On its site, the company boasts its operating principles “Service, Quality, Community.”
P2E, Opponents Square Off Awaiting December Referendum
Peninsula Pacific Entertainment shuttered its Diamond Jacks Casino in Bossier City in 2020. Considering Slidell a more attractive market, P2E wants to transfer its casino license and build a $325 million casino resort at the Lake Shore Marina.
A Dec. 11 referendum will decide if that can happen. Originally, the referendum was to happen on Nov. 13, but Gov. Jon Bel Edwards ordered a month’s postponement of elections due to the hurricane. With the State Bond Commission’s approval at a Sept. 16 meeting, the Louisiana Gaming Control Board set the new date.

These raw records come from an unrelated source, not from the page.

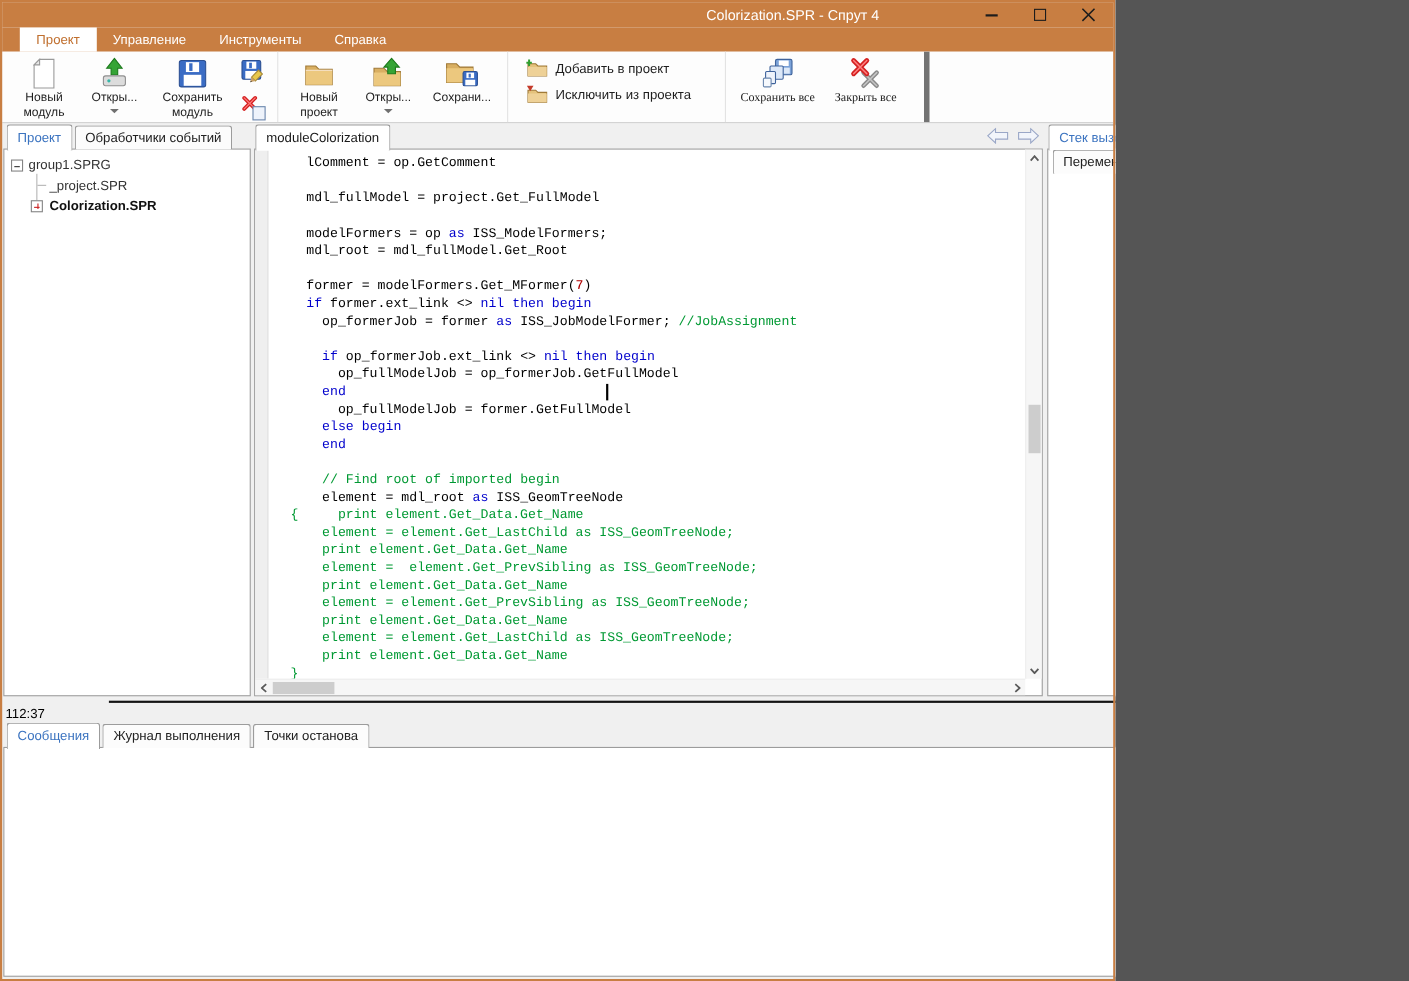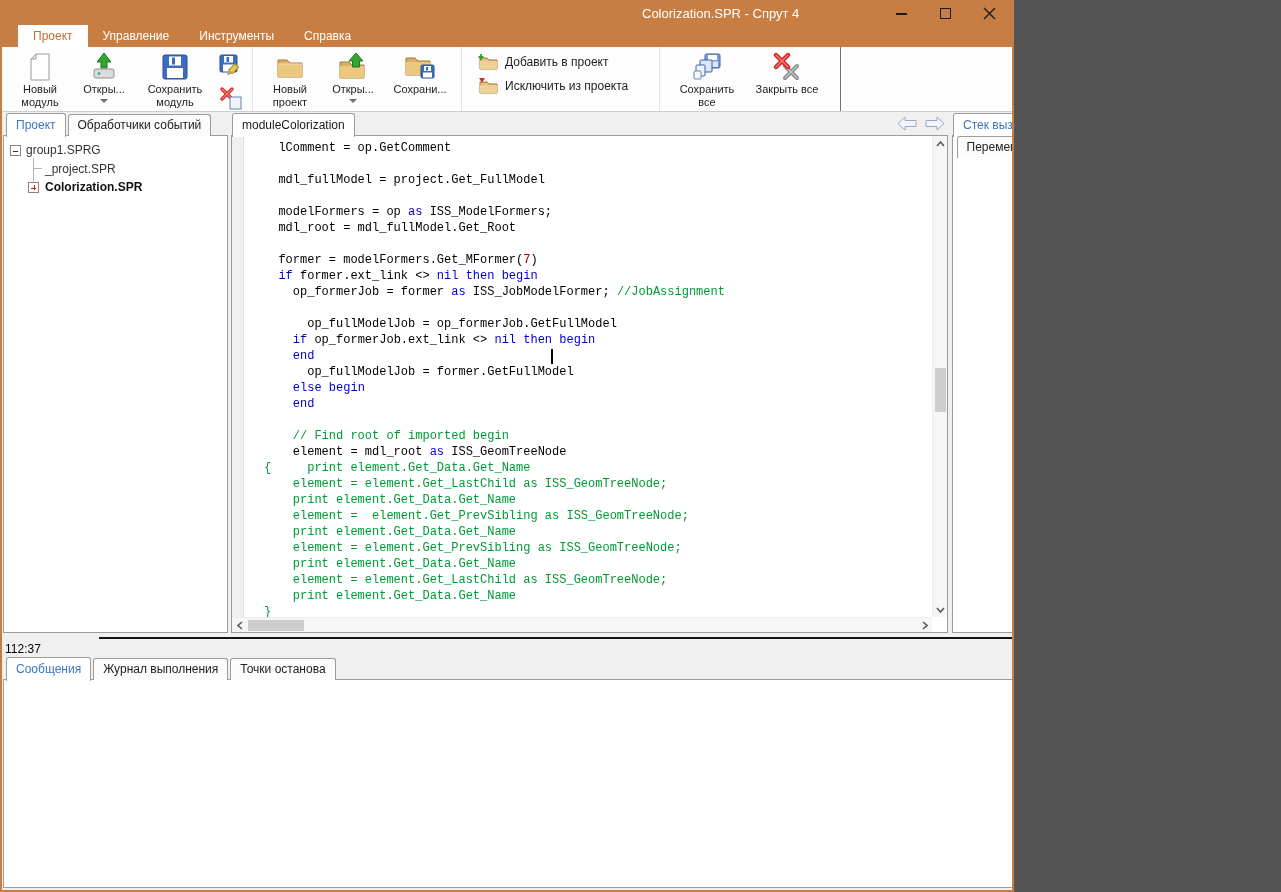--- a/index.html
+++ b/index.html
@@ -25,21 +25,21 @@
   .ic-max{width:11px;height:11px;border:1.5px solid #1c1c1c;background:transparent;}
 
   
   .menurow{position:absolute;left:2px;top:25px;right:2px;height:22px;background:var(--titlebar);display:flex;align-items:stretch;padding-left:16px;}
   .menu-tab{font-size:12px;color:#fff;padding:4px 15px 0 15px;cursor:default;}
   .menu-tab.active{background:#fff;color:#c06f2e;}
 
   
   .ribbon{position:absolute;left:2px;top:47px;right:2px;height:65px;background:#fdfdfd;border-bottom:1px solid #cfcfcf;display:flex;align-items:stretch;}
   .rgroup{display:flex;align-items:flex-start;padding:2px 5px 0 5px;border-right:1px solid #e3e3e3;height:100%;}
-  .rgroup.last{border-right:1px solid #737373;}
+  .rgroup.last{border-right:5px solid #737373;font-family:Liberation Serif, serif;}
   .rbtn{display:flex;flex-direction:column;align-items:center;padding-top:2px;font-size:11px;line-height:13px;color:#1e1e1e;text-align:center;cursor:default;}
   .rbtn .icon{height:32px;display:flex;align-items:center;justify-content:center;}
   .caret-down{width:0;height:0;border-left:4px solid transparent;border-right:4px solid transparent;border-top:4px solid #707070;margin-top:3px;}
   .small-stack{display:flex;flex-direction:column;justify-content:flex-start;gap:6px;padding-top:4px;width:32px;align-items:center;}
   .sbtn{width:26px;height:26px;display:flex;align-items:center;justify-content:center;cursor:default;}
   .member-group{display:flex;flex-direction:column;gap:7px;padding:6px 14px 0 16px;width:198px;}
   .member-row{display:flex;align-items:center;gap:7px;font-size:12px;color:#1e1e1e;cursor:default;}
 
   
   .tabs{position:absolute;display:flex;align-items:flex-end;z-index:5;height:23px;}
@@ -297,22 +297,22 @@
         <div class="code-line">&nbsp;</div>
         <div class="code-line"><span class="seg-p">  mdl_fullModel = project.Get_FullModel</span></div>
         <div class="code-line">&nbsp;</div>
         <div class="code-line"><span class="seg-p">  modelFormers = op </span><span class="seg-k">as</span><span class="seg-p"> ISS_ModelFormers;</span></div>
         <div class="code-line"><span class="seg-p">  mdl_root = mdl_fullModel.Get_Root</span></div>
         <div class="code-line">&nbsp;</div>
         <div class="code-line"><span class="seg-p">  former = modelFormers.Get_MFormer(</span><span class="seg-n">7</span><span class="seg-p">)</span></div>
         <div class="code-line"><span class="seg-p">  </span><span class="seg-k">if</span><span class="seg-p"> former.ext_link &lt;&gt; </span><span class="seg-k">nil</span><span class="seg-p"> </span><span class="seg-k">then</span><span class="seg-p"> </span><span class="seg-k">begin</span></div>
         <div class="code-line"><span class="seg-p">    op_formerJob = former </span><span class="seg-k">as</span><span class="seg-p"> ISS_JobModelFormer; </span><span class="seg-c">//JobAssignment</span></div>
         <div class="code-line">&nbsp;</div>
+        <div class="code-line"><span class="seg-p">    </span><span class="seg-k">if</span><span class="seg-p"> op_formerJob.ext_link &lt;&gt; </span><span class="seg-k">nil</span><span class="seg-p"> </span><span class="seg-k">then</span><span class="seg-p"> </span><span class="seg-k">begin</span></div>
         <div class="code-line"><span class="seg-p">      op_fullModelJob = op_formerJob.GetFullModel</span></div>
-        <div class="code-line"><span class="seg-p">    </span><span class="seg-k">if</span><span class="seg-p"> op_formerJob.ext_link &lt;&gt; </span><span class="seg-k">nil</span><span class="seg-p"> </span><span class="seg-k">then</span><span class="seg-p"> </span><span class="seg-k">begin</span></div>
         <div class="code-line"><span class="seg-p">    </span><span class="seg-k">end</span></div>
         <div class="code-line"><span class="seg-p">      op_fullModelJob = former.GetFullModel</span></div>
         <div class="code-line"><span class="seg-p">    </span><span class="seg-k">else</span><span class="seg-p"> </span><span class="seg-k">begin</span></div>
         <div class="code-line"><span class="seg-p">    </span><span class="seg-k">end</span></div>
         <div class="code-line">&nbsp;</div>
         <div class="code-line"><span class="seg-p">    </span><span class="seg-c">// Find root of imported begin</span></div>
         <div class="code-line"><span class="seg-p">    element = mdl_root </span><span class="seg-k">as</span><span class="seg-p"> ISS_GeomTreeNode</span></div>
         <div class="code-line"><span class="seg-c">{     print element.Get_Data.Get_Name</span></div>
         <div class="code-line"><span class="seg-c">    element = element.Get_LastChild as ISS_GeomTreeNode;</span></div>
         <div class="code-line"><span class="seg-c">    print element.Get_Data.Get_Name</span></div>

The proposed casino license move has brought conflict, including petitions and lawsuits. One suit contended that a referendum had to be decided by the entire parish and not just St. Tammany/Slidell.
P2E has called the lawsuits “unfounded.” Company spokesperson Jason Harbison even referred to opponents’ efforts as “deception.”
Quality of Living vs. Making a Living?
Some area opposition has centered on morality. Others have argued that a casino would cause the area’s quality of life to deteriorate. That includes contributing to financial troubles, crime increases and addiction.
In contrast, P2E has pointed out that Camelia Bay, the current working name of the proposed casino, will employ around 1,000 full-time casino workers and 1,700 construction workers. P2E has pledged $30 million for construction of a community athletic center adjoining the casino and another $5 million to help fund a ring levee for the town — a project that has taken on new import with Ida’s destruction.
Projections estimate the casino would bring the parish between $7.5 million and $9 million in revenue each year.
Whether P2E’s post-Ida generosity will dampen some of the opposition remains to be seen in December. P2E needs only a simple majority of approving voters to transfer its gambling license and build the casino. Of course, pending approval by the Louisiana Gaming Control Board signing off on the transfer.